### What the exercise asks:
In the copy you make, keep each entry exactly as it is and leave out all images.

* * * * *

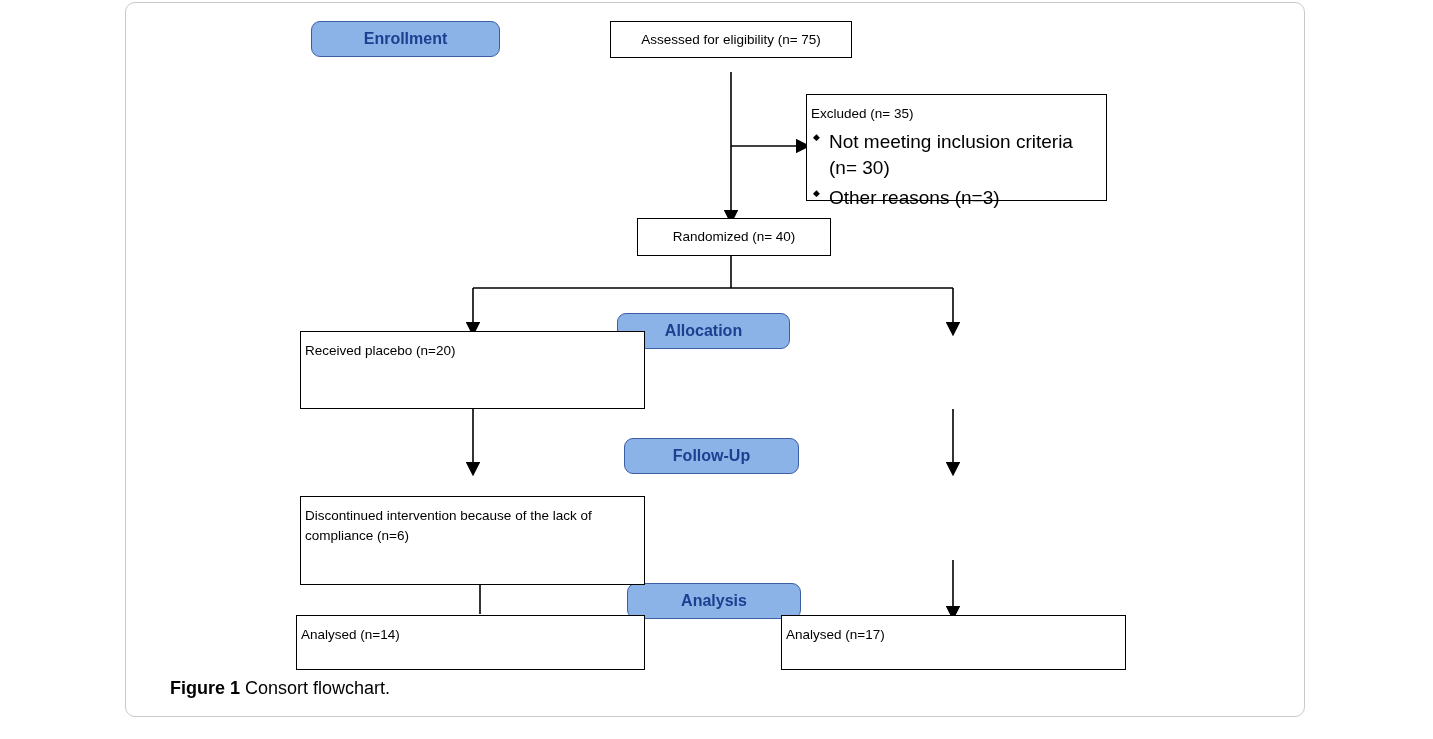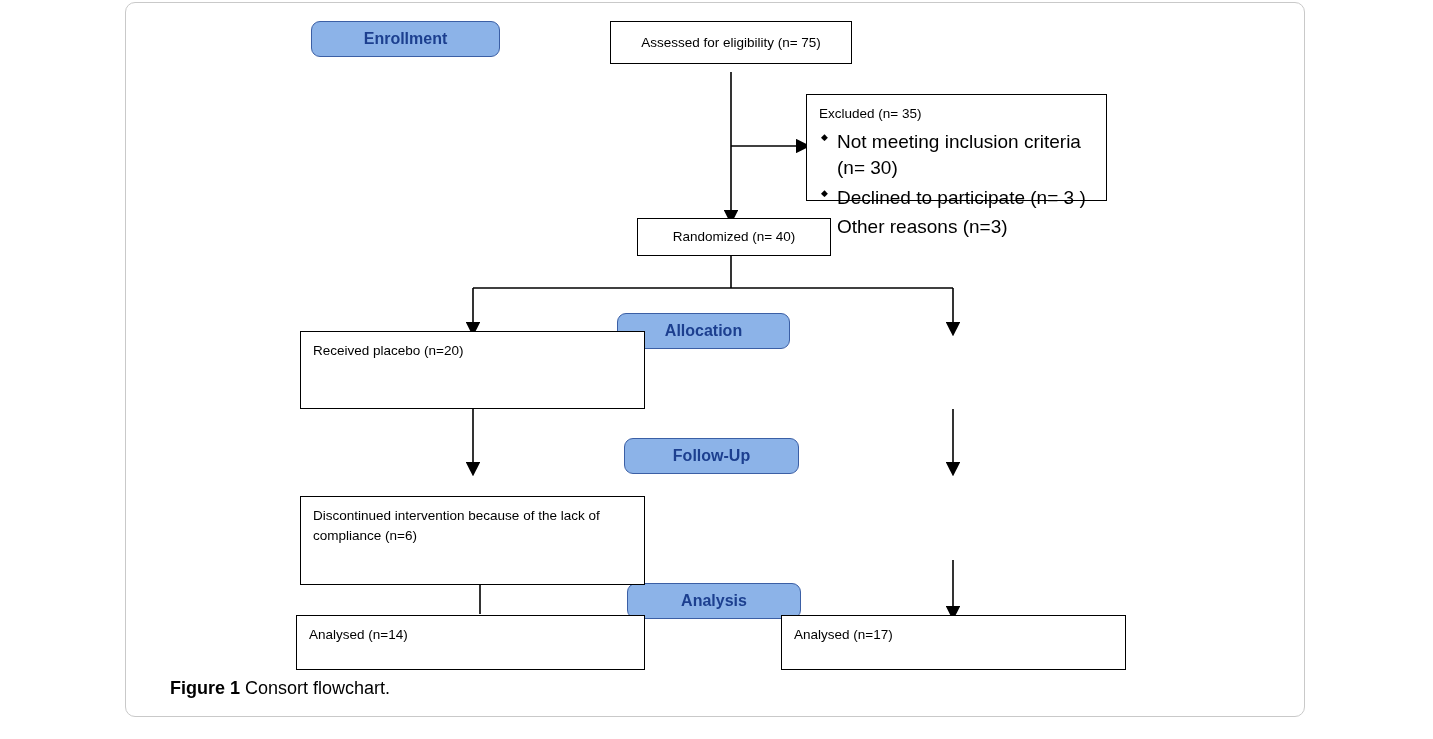--- a/index.html
+++ b/index.html
@@ -149,7 +149,7 @@
     <span>Analysis</span>
   </div>
 
-  <div class="node center" style="left:610px; top:21px; width:242px; height:43px;">
+  <div class="node center" style="left:610px; top:21px; width:242px; height:37px;">
     <span>Assessed for eligibility (n= 75)</span>
   </div>
 

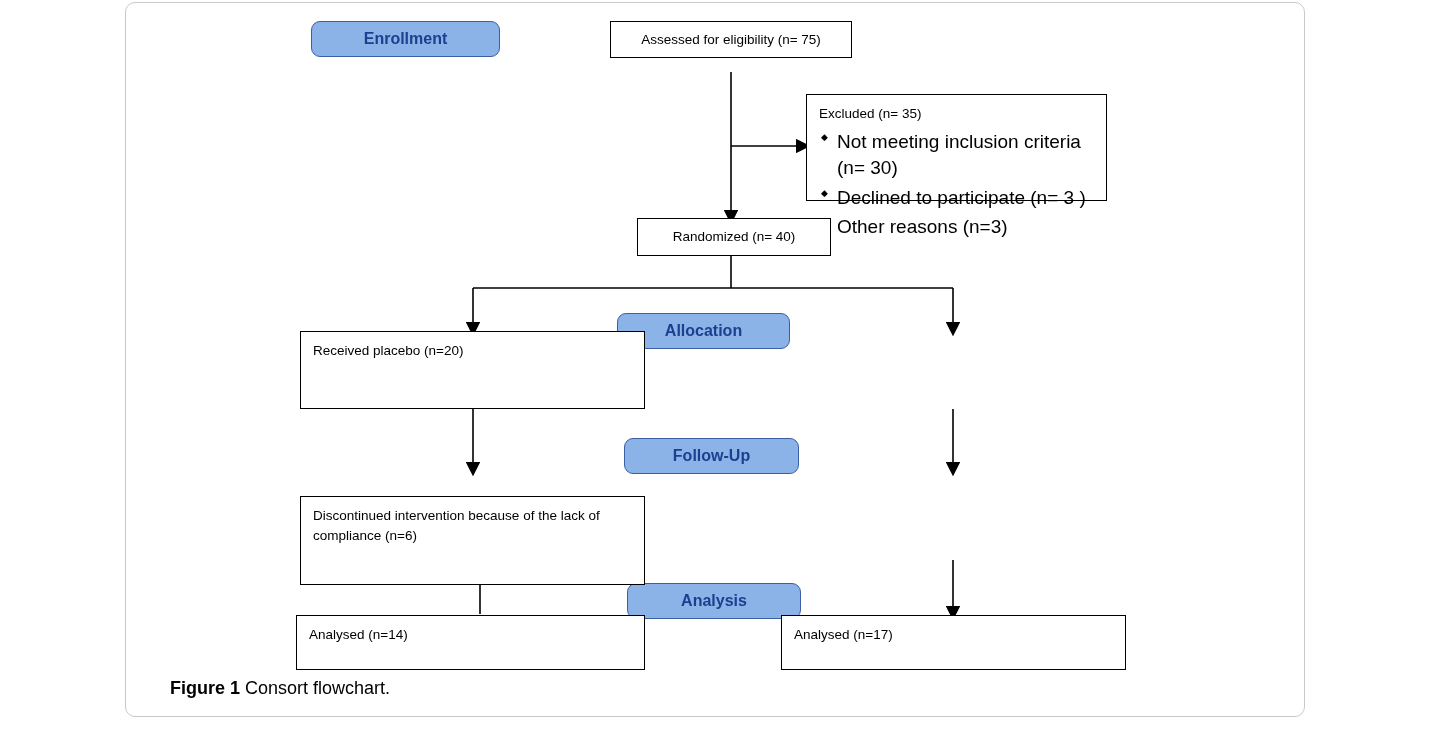--- a/index.html
+++ b/index.html
@@ -41,7 +41,7 @@
     font-size: 13.5px;
     color: #000000;
     line-height: 1.45;
-    padding: 9px 12px;
+    padding: 9px 4px;
   }
   .node.center {
     display: flex;

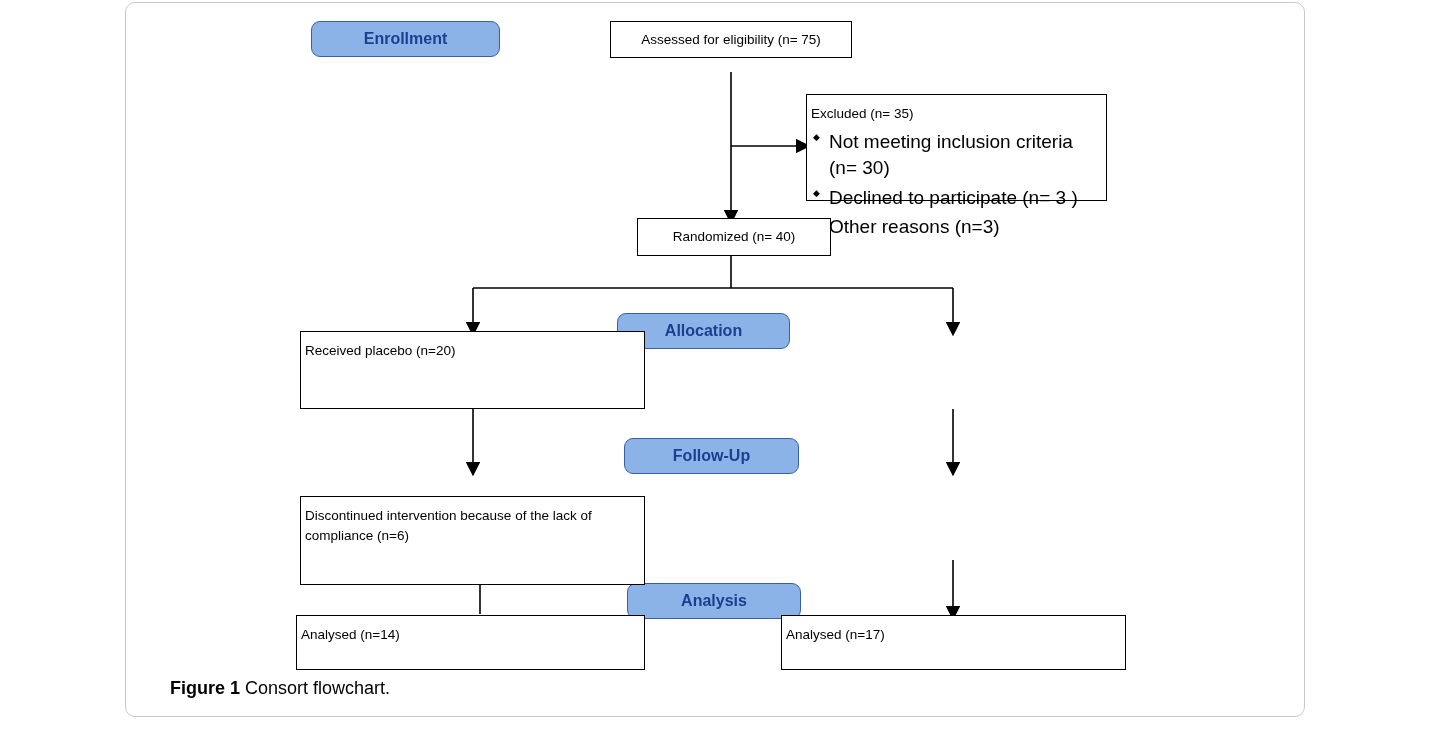--- a/index.html
+++ b/index.html
@@ -157,7 +157,6 @@
     <div>Excluded (n= 35)</div>
     <ul class="bullets">
       <li>Not meeting inclusion criteria (n= 30)</li>
-      <li>Declined to participate (n= 3 )</li>
       <li>Other reasons (n=3)</li>
     </ul>
   </div>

* * * * *

### Answer for the task:
--- a/index.html
+++ b/index.html
@@ -149,7 +149,7 @@
     <span>Analysis</span>
   </div>
 
-  <div class="node center" style="left:610px; top:21px; width:242px; height:43px;">
+  <div class="node center" style="left:610px; top:21px; width:242px; height:37px;">
     <span>Assessed for eligibility (n= 75)</span>
   </div>
 

--- a/index.html
+++ b/index.html
@@ -41,7 +41,7 @@
     font-size: 13.5px;
     color: #000000;
     line-height: 1.45;
-    padding: 9px 12px;
+    padding: 9px 4px;
   }
   .node.center {
     display: flex;

--- a/index.html
+++ b/index.html
@@ -157,7 +157,6 @@
     <div>Excluded (n= 35)</div>
     <ul class="bullets">
       <li>Not meeting inclusion criteria (n= 30)</li>
-      <li>Declined to participate (n= 3 )</li>
       <li>Other reasons (n=3)</li>
     </ul>
   </div>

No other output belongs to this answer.